The principles list a third urgency as being a sensitivity to the needs of countries which exist downstream of South African rivers. The “ecological reserve”, that amount of water set aside to ensure adequate functioning of aquatic ecosystems, should be sufficient and clean enough to meet the environmental needs of neighbouring countries.
“The objective of the review is to achieve greater equity in access to water. It is therefore inevitable that a number of controversial issues are raised,” said Asmal. These include suggestions that:
* The current system of riparian rights, which links the right to use water to a specific piece of land, would be abandoned.
* The uncontrolled use of underground water, made possible by its definition as “private water”, should end.
* Water supply and sanitation services be regulated to ensure not only that all South Africans have access to basic services but that the private sector should be harnessed to help provide them.

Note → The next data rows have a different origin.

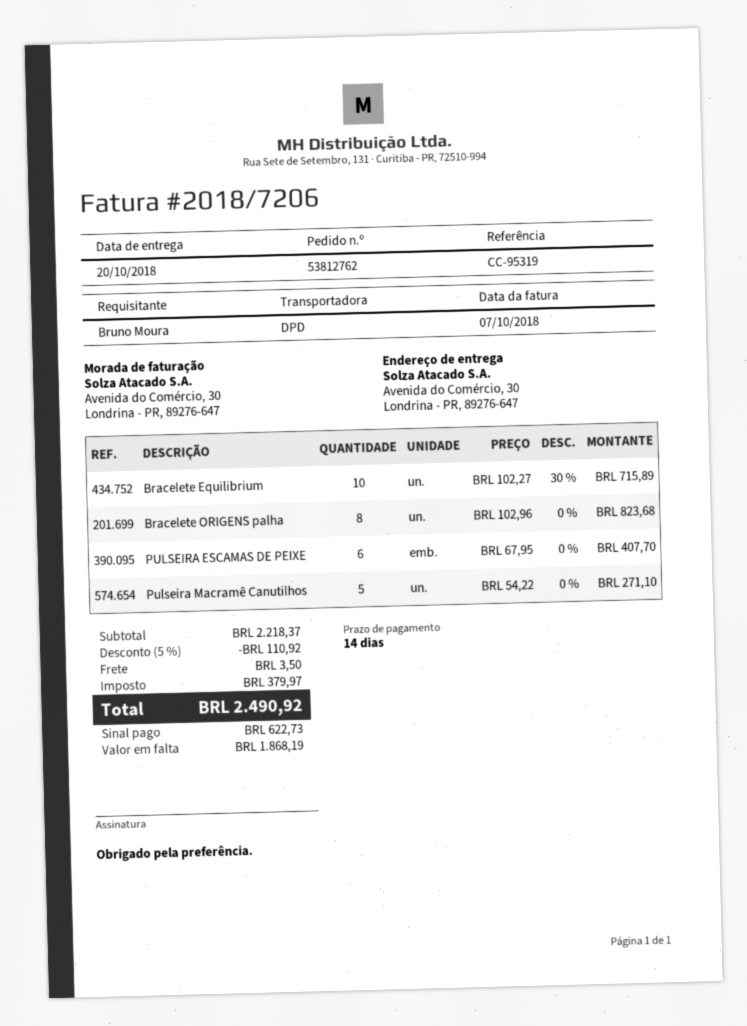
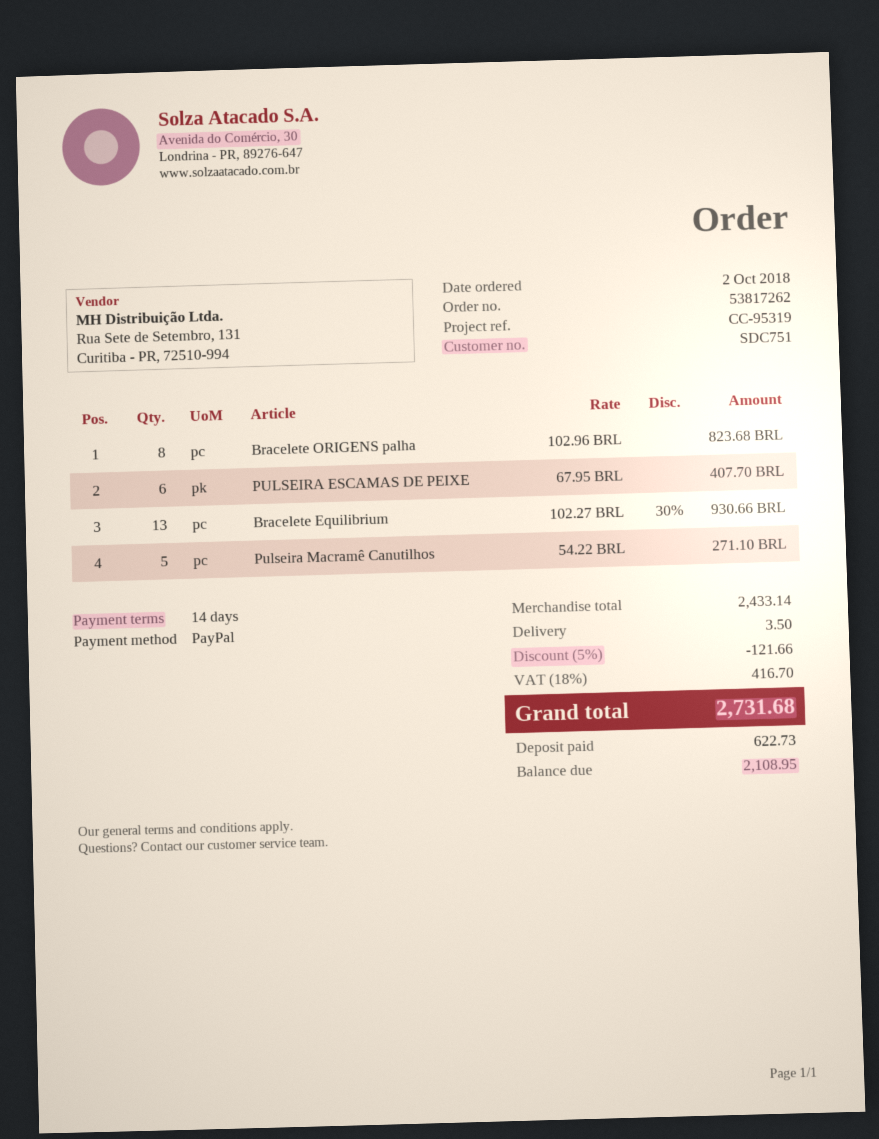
order number: 53812762 -> 53817262
Bracelete Equilibrium: 10 x 102.27 - 30% = 715.89 -> 13 x 102.27 - 30% = 930.66
subtotal: 2218.37 -> 2433.14
discount: 5% = 110.92 -> 5% = 121.66
tax: 379.97 -> 416.70
total: 2490.92 -> 2731.68
balance: 1868.19 -> 2108.95

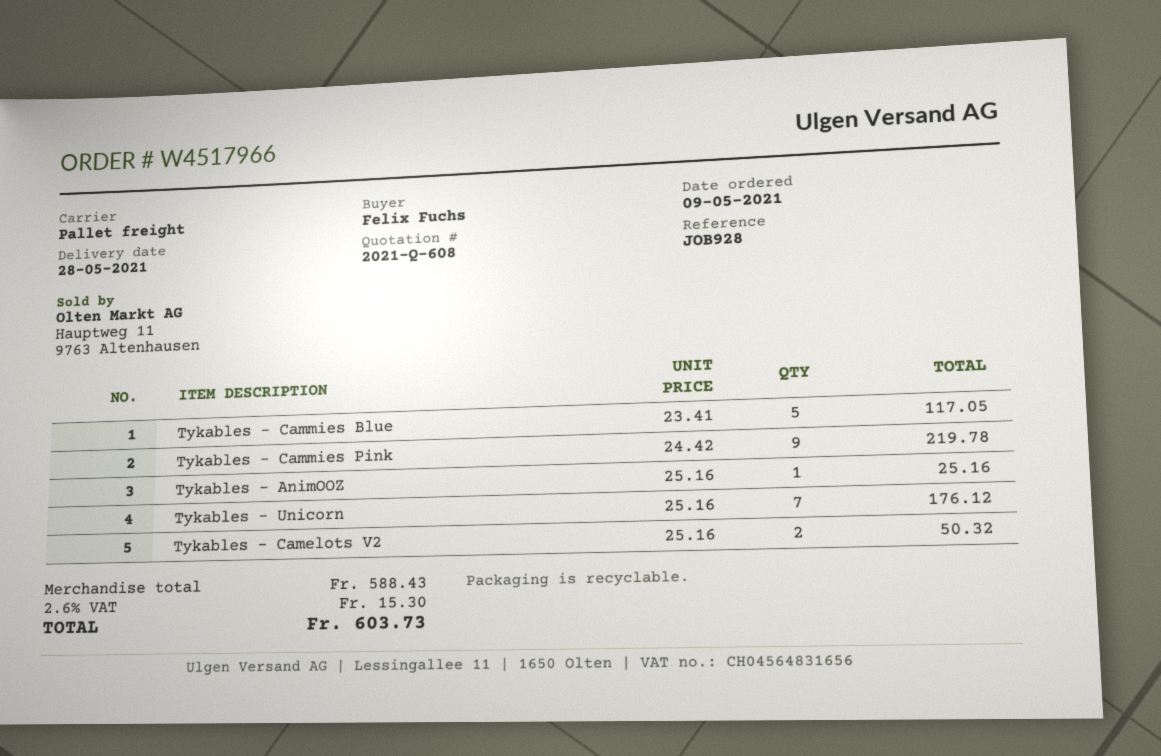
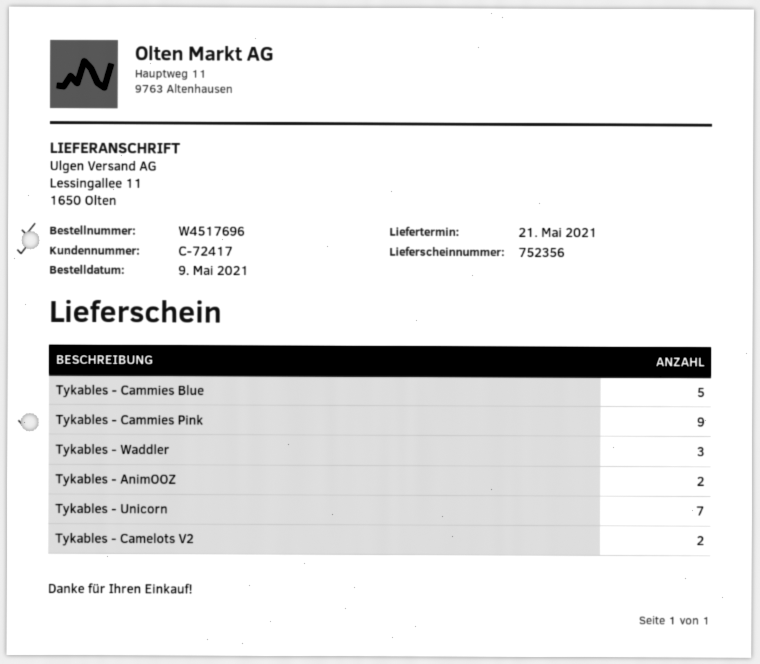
order number: W4517966 -> W4517696
delivery date: 2021-05-28 -> 2021-05-21
Tykables - AnimOOZ: 1 -> 2
Tykables - Waddler: none -> 3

* Mandatory measures be made to require water suppliers to adopt conservation measures.
* Present controls on forestry, which intercepts a great deal of rainfall before it ever reaches public streams, could be extended to other land-use activities, such as sugar farming, which has similar impacts.

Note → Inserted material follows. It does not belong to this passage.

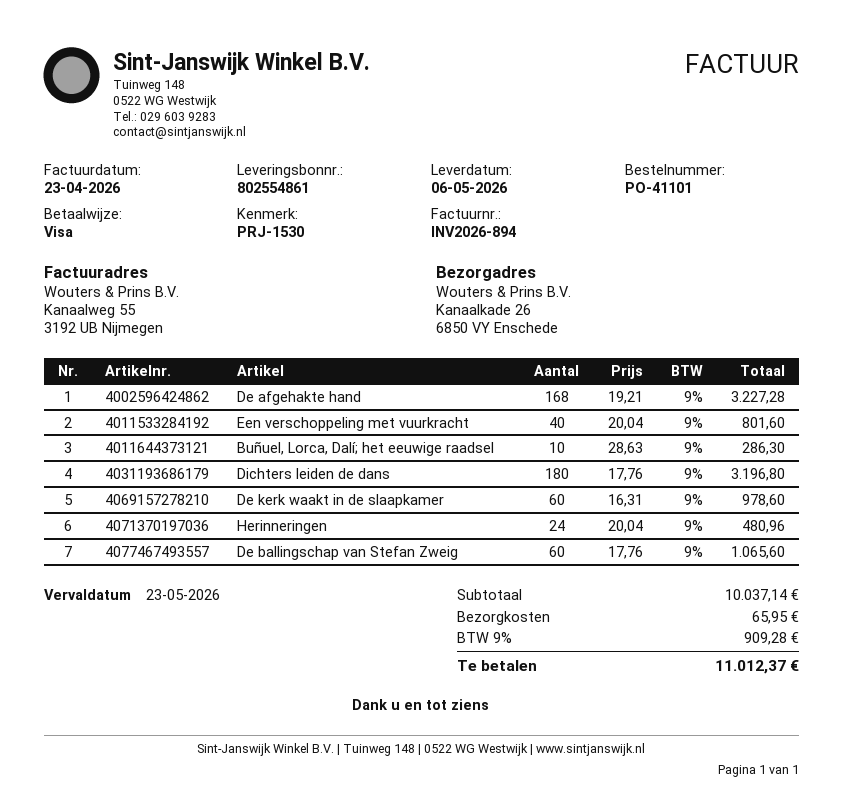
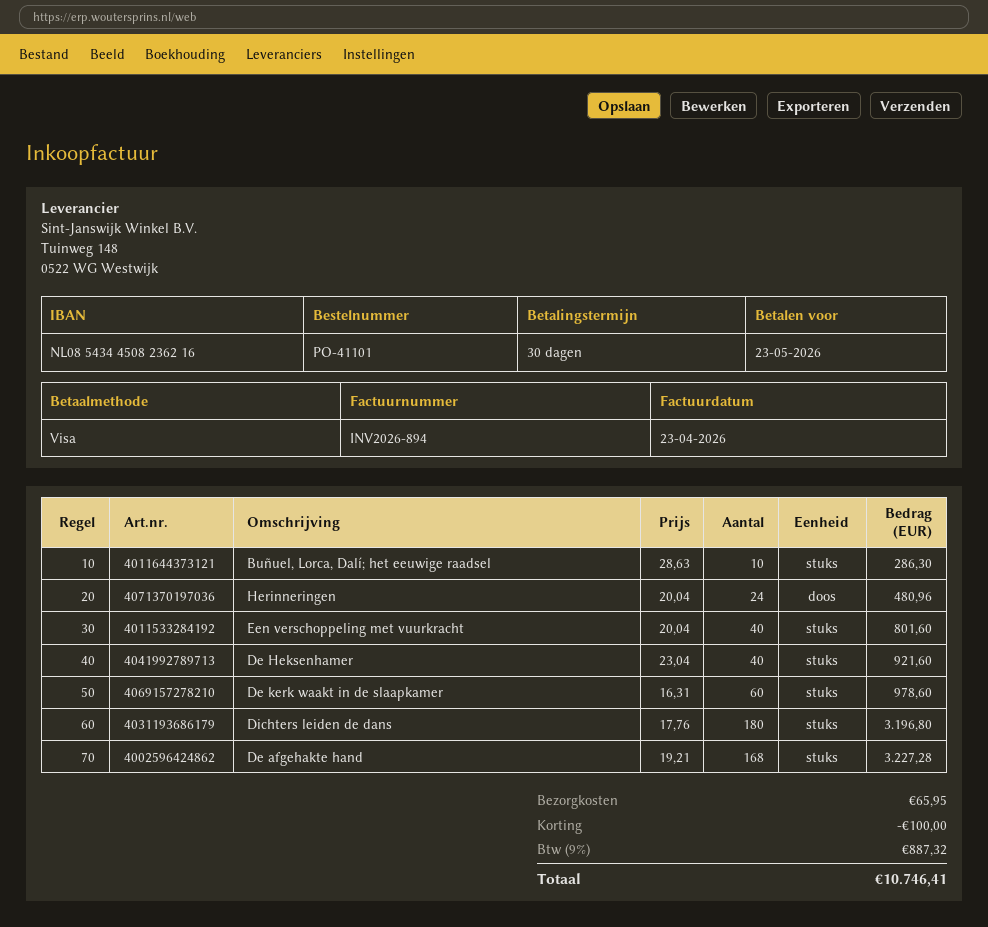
De ballingschap van Stefan Zweig: 60 x 17.76 = 1065.60 -> none
De Heksenhamer: none -> 40 x 23.04 = 921.60
discount: none -> 100.00
tax: 9% = 909.28 -> 9% = 887.32
total: 11012.37 -> 10746.41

* The price of water would be set at a level which reflects its value – and pricing mechanisms should be the major tool for levering changes in the ways people use water.
The new principles steered through Cabinet last week are well crafted and designed to bring South Africa into line with modern water-management methods practised in most other parts of the world. But drafting the programme was the easy part. The critical challenge now will be to convert commercial farmers, a lobby that has long benefited from being the power base behind a minority ruling elite, to the new perspectives. Asmal insists there will be no big grab. Change will come gradually, enforced primarily by changes in pricing policy rather than by edict.
His department has committed itself to help find more efficient irrigation systems, least wasteful cropping methods and more remunerative niche markets for crops that can fetch market prices with increased water costs built in. Without resorting to the old subsidy system, which encouraged the kind of inefficiency that is now being addressed, the government is willing to help the farmers reposition themselves.
Which is probably why, although Asmal and the South African Agricultural Union have yet to see eye-to-eye on the matter, Boet van Rensburg and his mates are talking about how to adapt to the forthcoming laws rather than to fight them.